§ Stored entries
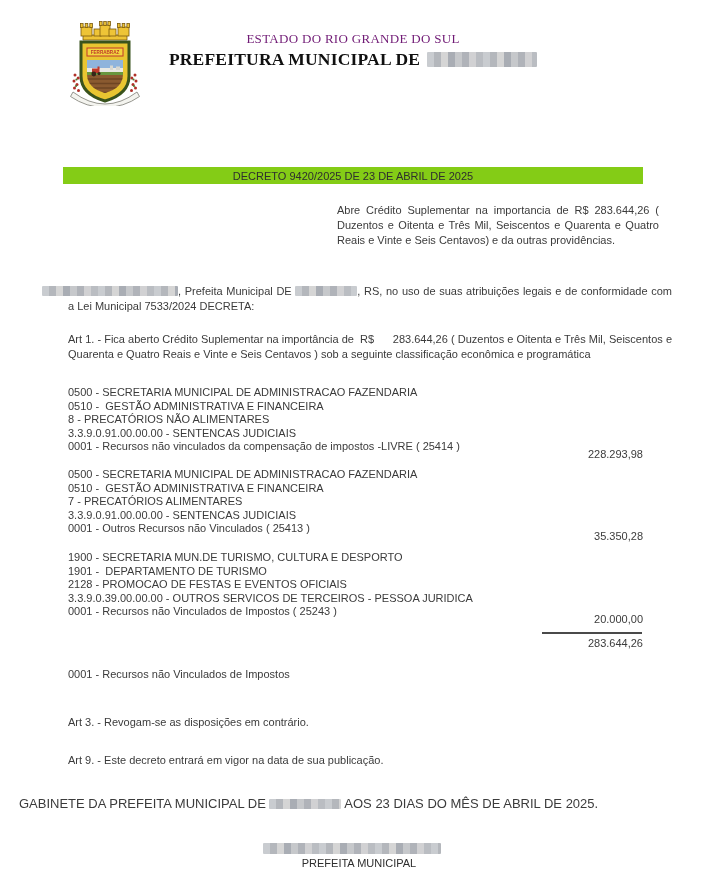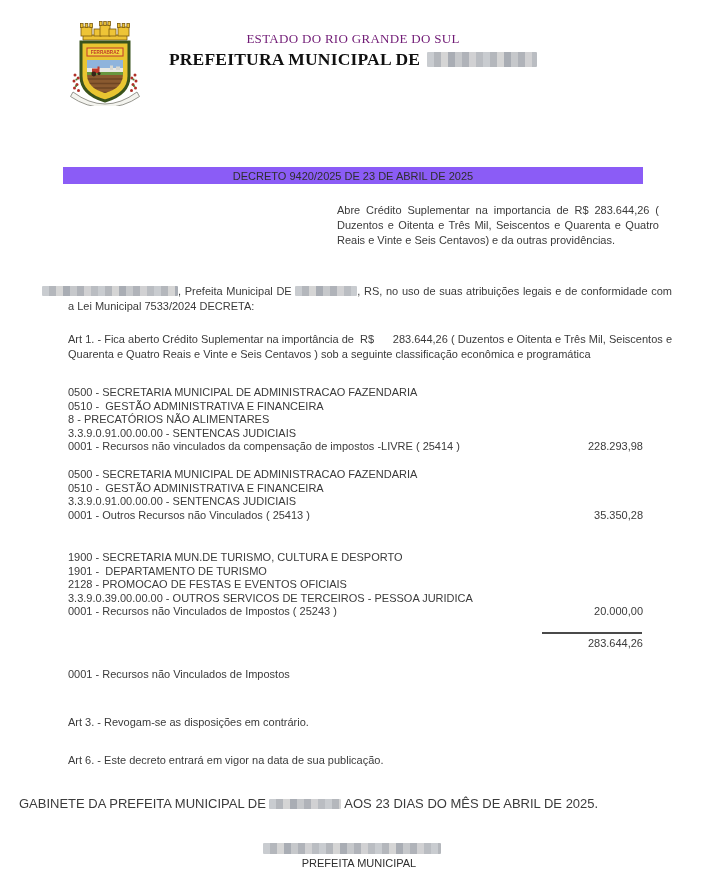"DECRETO 9420/2025 DE 23 DE" #title-bar { background: #8b5cf6 -> #84cc16 }
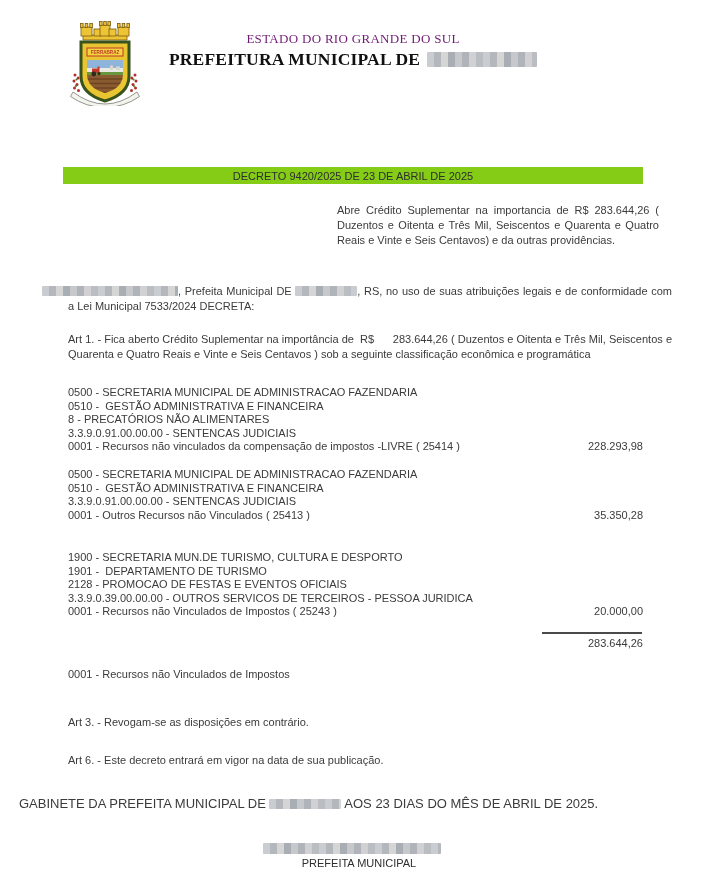"228.293,98" .amount { margin-top: none -> 8px }
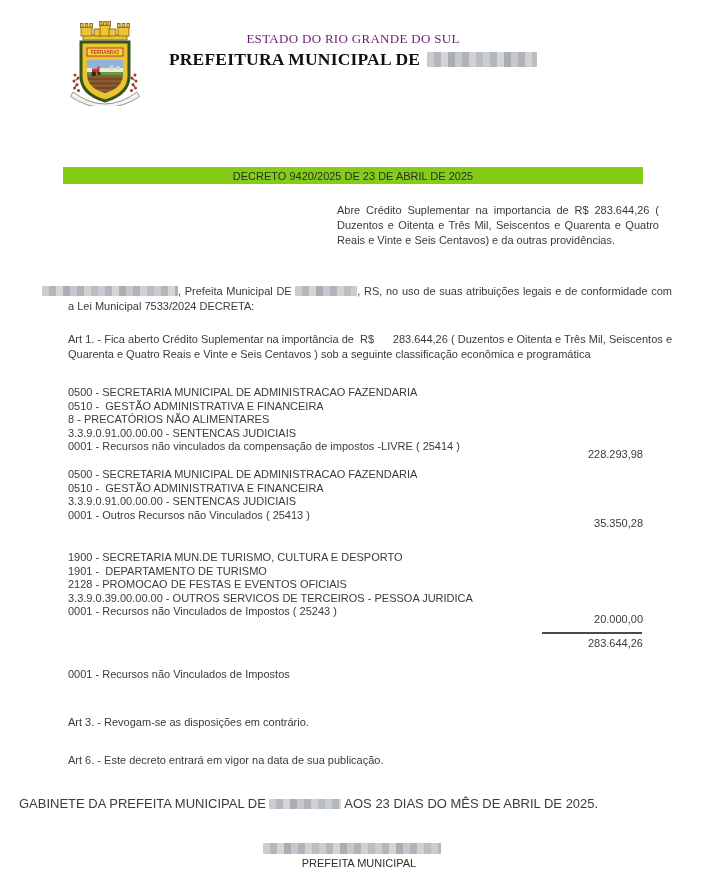"7 - PRECATÓRIOS ALIMENTARES" div.budget-line { html: none -> <div>7 - PRECATÓRIOS ALIMENTARES</div> }
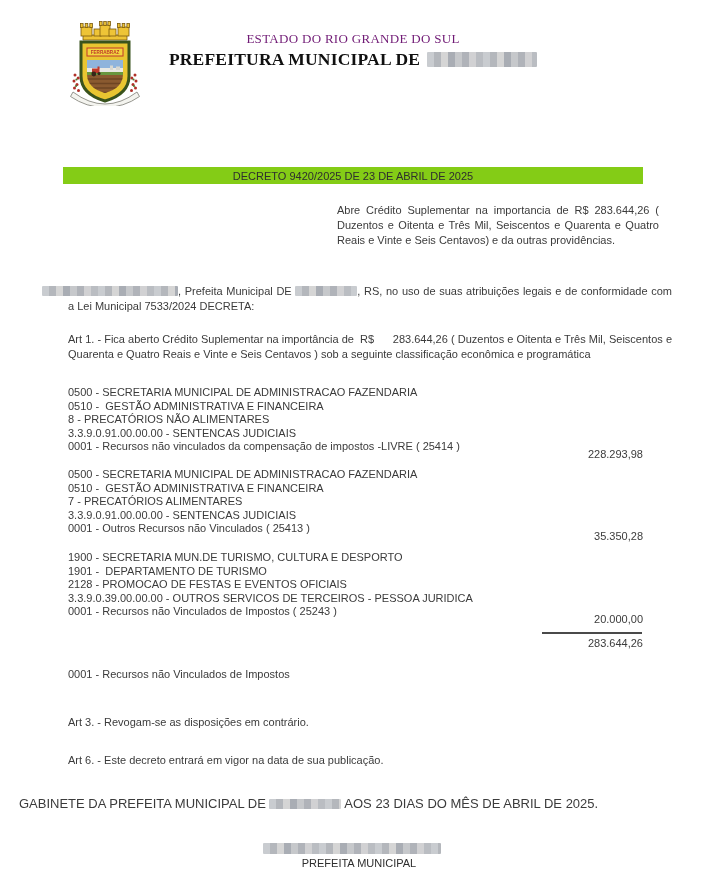"Art 6. - Este decreto" div.abs { text: 6 -> 9 }
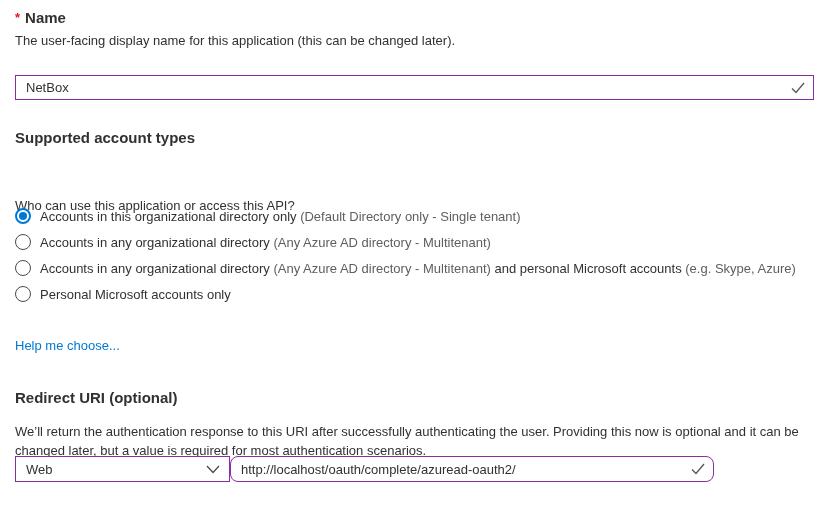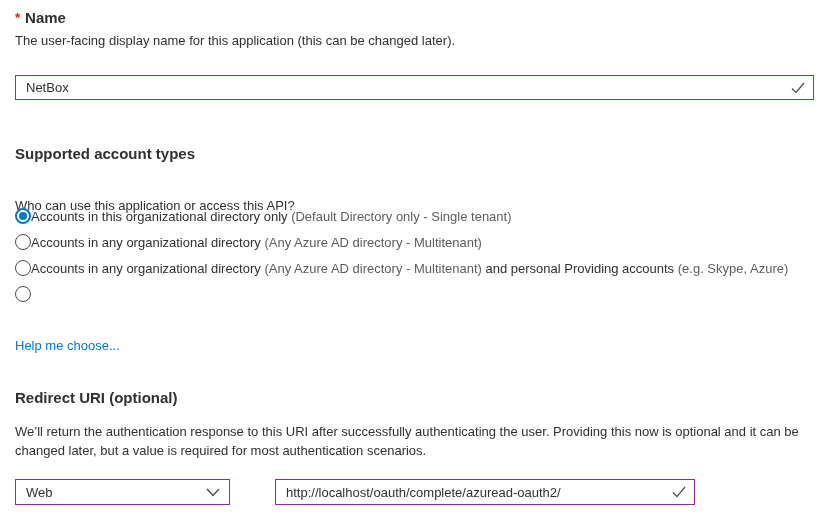"Supported account types" div.abs { top: 146px -> 130px }
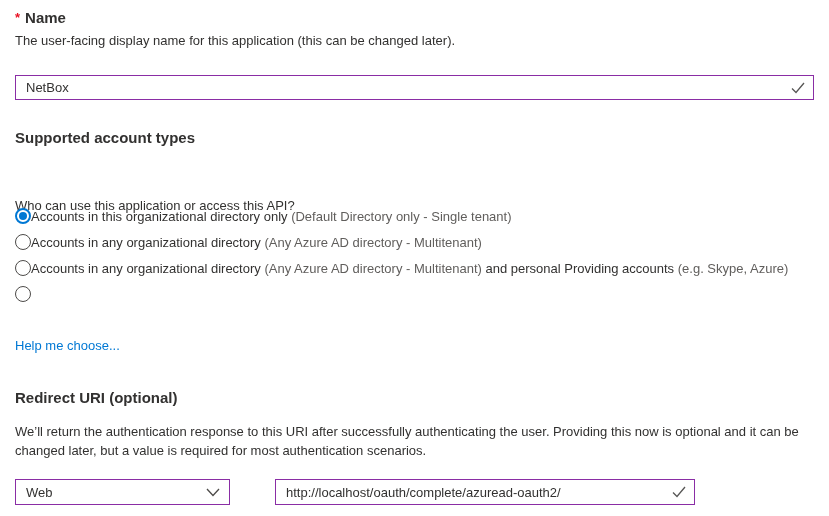"Accounts in this organizational" .radio-label { margin-left: none -> 9px }
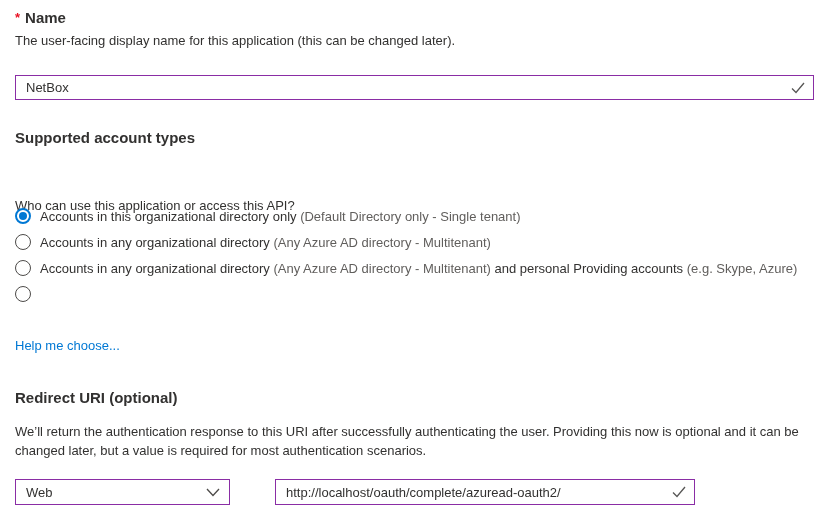"and personal Providing accounts" span.seg-main { text: Providing -> Microsoft }
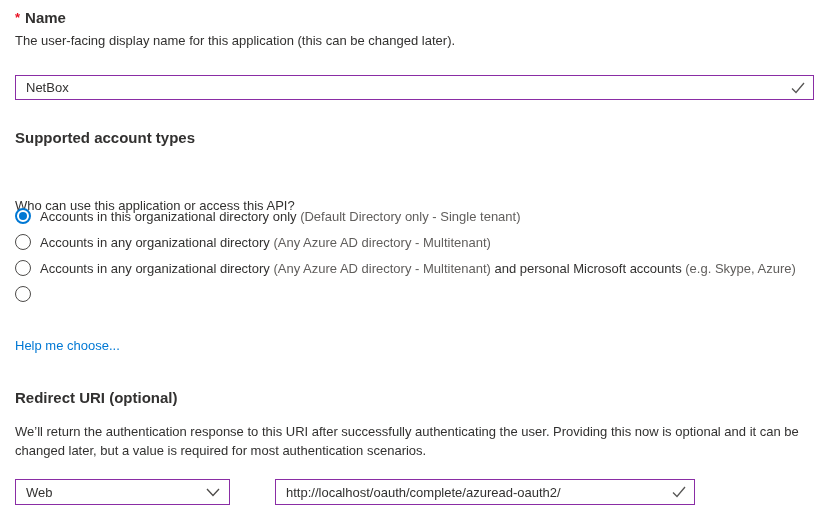"Personal Microsoft accounts only" span.radio-label { html: none -> <span><span>Personal Microsoft accounts only</span></span> }
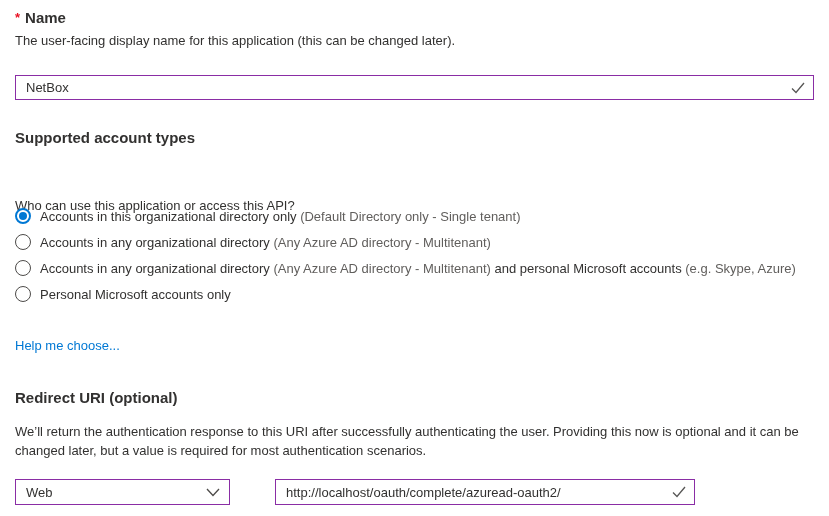"Web" div.abs { gap: 32px -> none; top: 479px -> 456px }
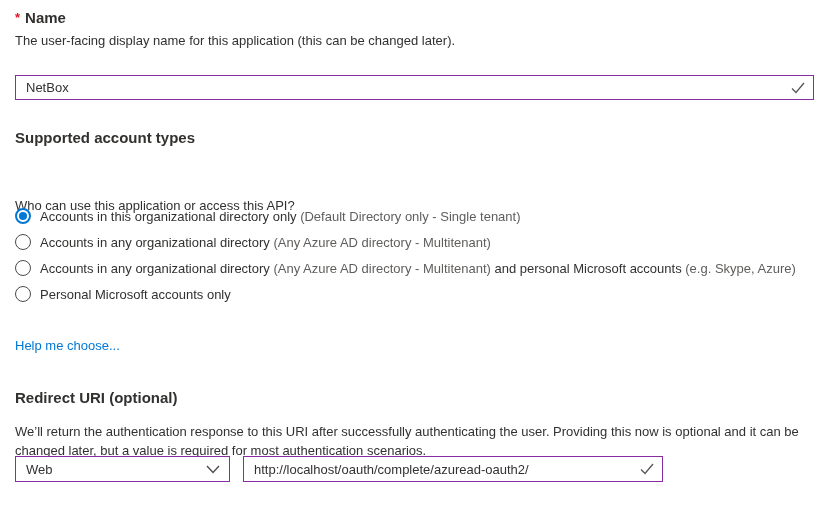"http://localhost/oauth/complete/azuread-" .uri-field { border-radius: none -> 8px; margin-left: 13px -> none; width: 420px -> 484px }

§ TASK PROMPT
Starting with the first line of the records above and stopping after the line containing "gap: 32px ->", repeat every line exactly and leave out the pictures.

§ SOLUTION TO THIS EXERCISE
"DECRETO 9420/2025 DE 23 DE" #title-bar { background: #8b5cf6 -> #84cc16 }
"228.293,98" .amount { margin-top: none -> 8px }
"7 - PRECATÓRIOS ALIMENTARES" div.budget-line { html: none -> <div>7 - PRECATÓRIOS ALIMENTARES</div> }
"Art 6. - Este decreto" div.abs { text: 6 -> 9 }
"Supported account types" div.abs { top: 146px -> 130px }
"Accounts in this organizational" .radio-label { margin-left: none -> 9px }
"and personal Providing accounts" span.seg-main { text: Providing -> Microsoft }
"Personal Microsoft accounts only" span.radio-label { html: none -> <span><span>Personal Microsoft accounts only</span></span> }
"Web" div.abs { gap: 32px -> none; top: 479px -> 456px }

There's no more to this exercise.